TASK STATEMENT => Look for "documentation" in every line of the listing. Copy the lines that have it.

SOURCE RECORDS =>

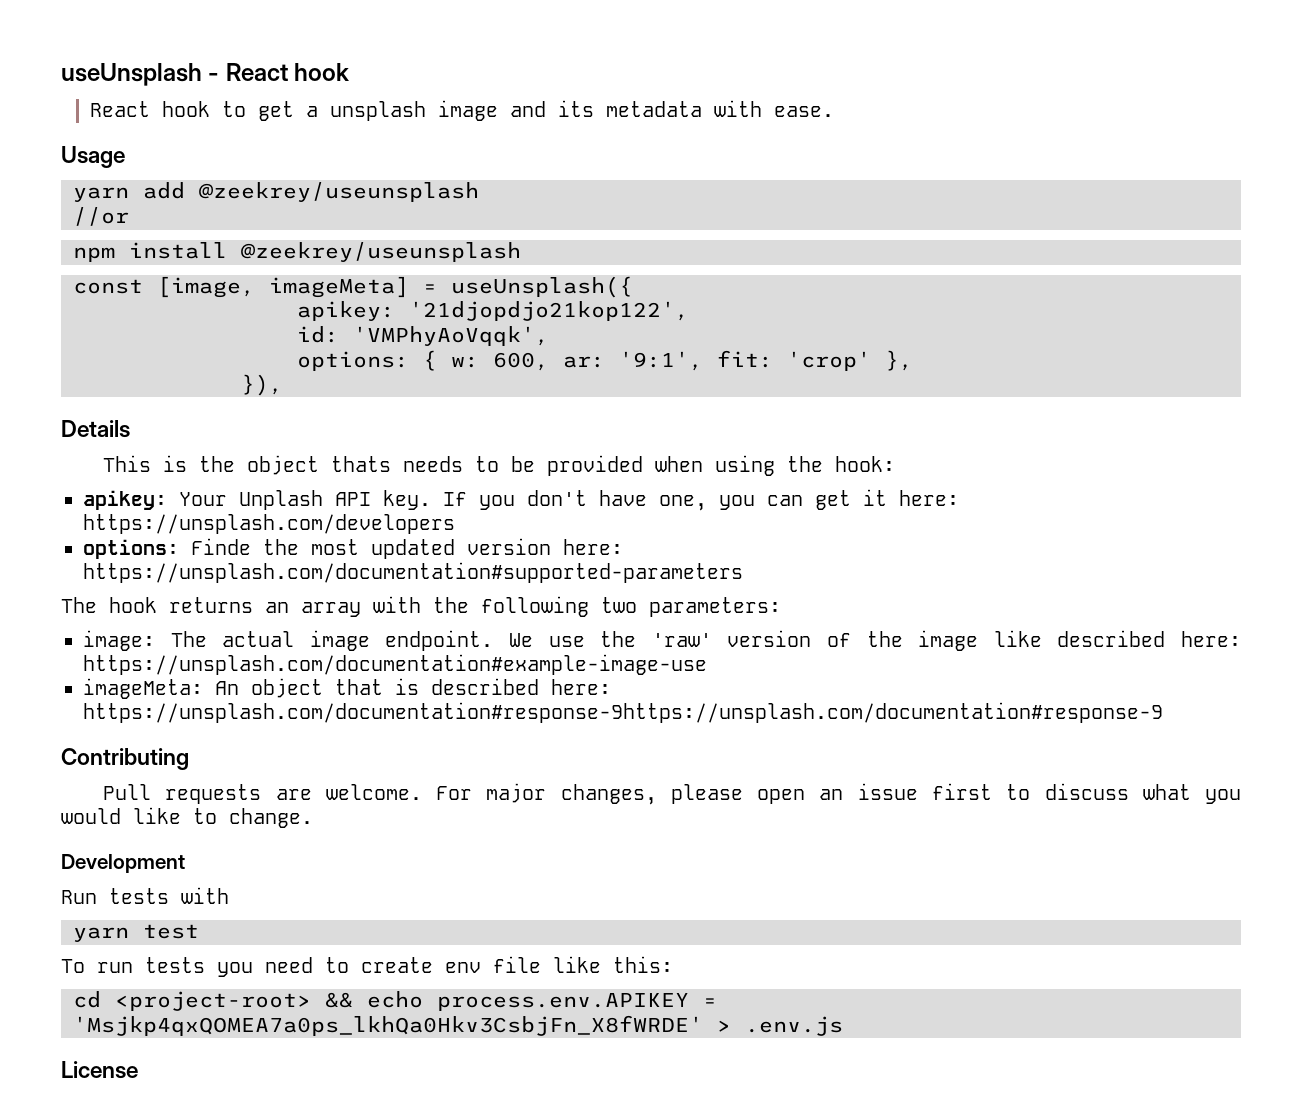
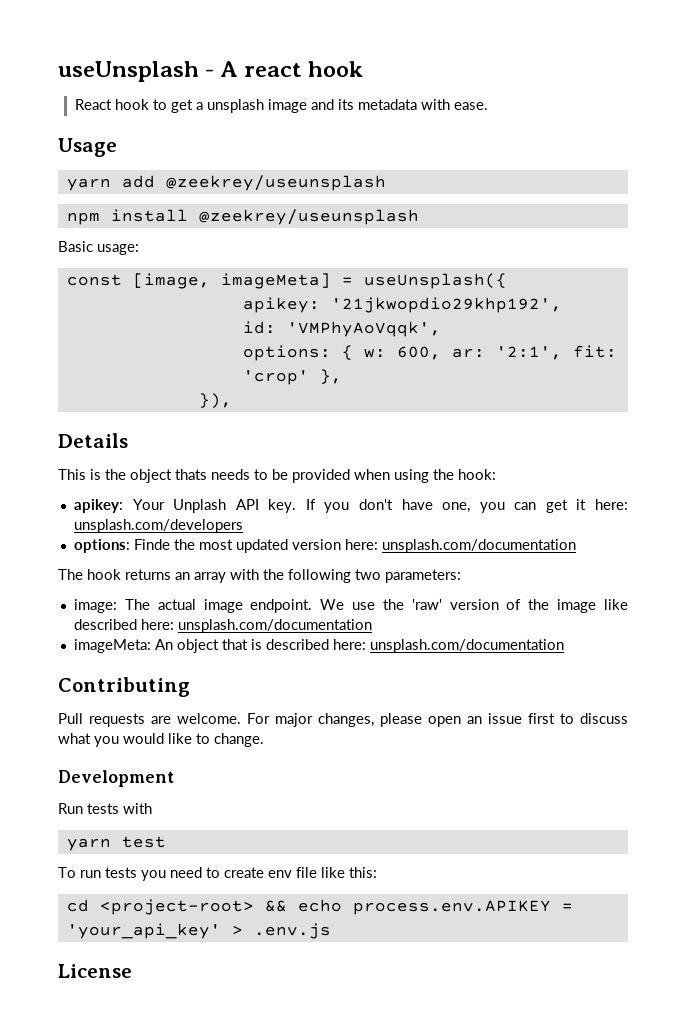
[225,63,288,81] React -> [219,61,303,77] A react
[73,207,129,226] // //or -> (386, 183) none
(521, 252) none -> [58,241,139,255] // Basic usage:
[409,301,689,321] '21djopdjo21kop122', -> [330,297,562,313] '21jkwopdio29khp192',
[619,351,703,371] '9:1', -> [495,346,562,360] '2:1',
[83,514,455,534] https://unsplash.com/developers -> [73,519,243,533] unsplash.com/developers
[83,562,743,583] https://unsplash.com/documentation#supported-parameters -> [381,539,576,553] unsplash.com/documentation
[83,654,707,675] https://unsplash.com/documentation#example-image-use -> [177,619,372,633] unsplash.com/documentation
[83,702,1163,723] https://unsplash.com/documentation#response-9https://unsplash.com/documentation#response-9 -> [369,639,564,653] unsplash.com/documentation
[73,1015,703,1036] 'Msjkp4qxQOMEA7a0ps_lkhQa0Hkv3CsbjFn_X8fWRDE' -> [66,923,221,939] 'your_api_key'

RESULT OF THIS EXERCISE =>
[83,562,743,583] https://unsplash.com/documentation#supported-parameters -> [381,539,576,553] unsplash.com/documentation
[83,654,707,675] https://unsplash.com/documentation#example-image-use -> [177,619,372,633] unsplash.com/documentation
[83,702,1163,723] https://unsplash.com/documentation#response-9https://unsplash.com/documentation#response-9 -> [369,639,564,653] unsplash.com/documentation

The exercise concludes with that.